Agora falando do teu "trabalho" ... O Layout está porreiro , este aquário é um aquário que me da sempre vontade de ir acompanhando , porque apesar de ter as mesmas medidas do meu e ter começado mais ou menos na mesma altura, vou tentando sempre acompanha, bem como mais alguns que estão na mesma situação ... claro que também acompanho os outros, mas estes tenho sempre um "gostinho" especial de os vir aqui ver, Adiante ... esses bichinhos brancos, que parecem pulgas, são bons, deixa-os estar que não fazem mal, não sei o nome mas sempre me disseram que não fazem mal ...

Em relação ao verde passar a verde , é bom sinal , é sinal que as coisas estão a seguir o rumo normal ...
Está a fazer adição de algum produto para te manter alguns valores ou ainda não ??

abraºo ...

----------


## Rafael Ferreira Dias

Boas,

Obrigado.
Tens um tópico com o teu aqua? Tambem gosto de acompanhar os parecidos com o meu como tu....
Se dizes que são bons então não tenho que me preocupar... Vamos esperar que apareça alguem que saiba os nomes deles...
Ainda não adiciono nada mas estou a pensar em exprimentar a red sea...
Só enquanto não tiver balling... Por falar em balling que marcas de bombas doseadoras há??
GHL, Bubble Magus....
Acabaram de me oferecer dois peixes (faço anos  :Smile:  ) Depois posto fotos deles.

Cumps,
Rafael Dias

----------


## PauloOliveira

Desde já os meus parabéns pelo aniversário ...
Ghl, bubble magus, gro tec, e depois tens umas chinamalaicas do ebay, que parece que também trabalham bem ...
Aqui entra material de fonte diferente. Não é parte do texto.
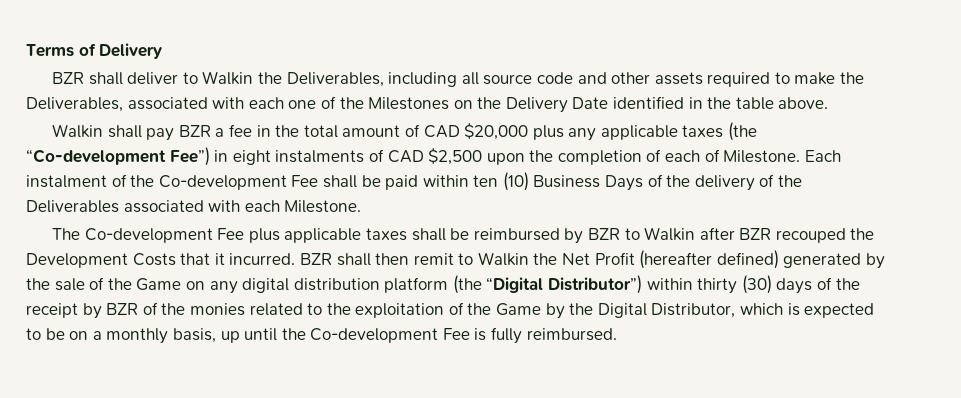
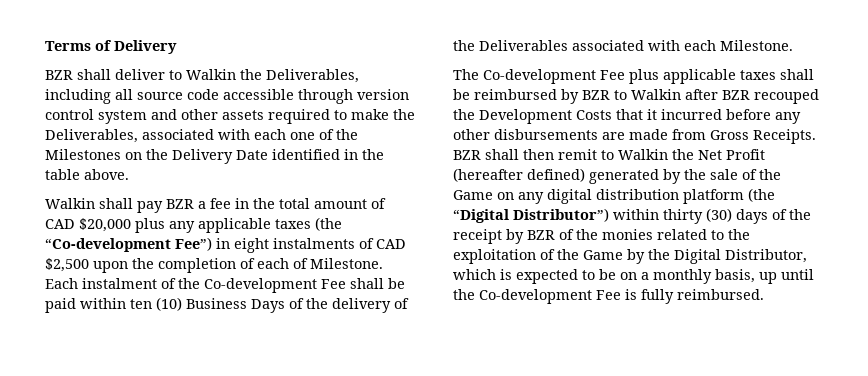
- BZR shall deliver to Walkin the Deliverables, including all source code and other assets required to make the Deliverables, associated with each one of the Milestones on the Delivery Date identified in the table above.
+ BZR shall deliver to Walkin the Deliverables, including all source code accessible through version control system and other assets required to make the Deliverables, associated with each one of the Milestones on the Delivery Date identified in the table above.
- The Co-development Fee plus applicable taxes shall be reimbursed by BZR to Walkin after BZR recouped the Development Costs that it incurred.
+ The Co-development Fee plus applicable taxes shall be reimbursed by BZR to Walkin after BZR recouped the Development Costs that it incurred before any other disbursements are made from Gross Receipts.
Quanto ao meu topico podes ver aqui ??
http://www.reefforum.net/showthread.php?23412-ReefSpot-...
Dá uma vista de olhos ...

Quanto aos peixes mete ai umas fotos para o pessoal ver ...

----------


## Rafael Ferreira Dias

Boas,

Como o prometido é devido aqui fica a foto dos novos habitantes


Penso que seja um heniochus diphreutes ou acuminatus
E um amphiprion ??

Cumps,
Rafael Dias

----------


## Cesar Soares

É um heniochus (a diferença para o diphreutes e acuminatus é dificil de ver pela foto).
mas eu diria mais acuminatus que são bem mais comuns de aparacer no hobby.
O outro é um Premnas biaculeatus. Bastante bonito e igualmente agressivo...

----------


## Cesar Soares

E atenção que se for o acuminatus NÃO é reefsafe.... mesmo nada...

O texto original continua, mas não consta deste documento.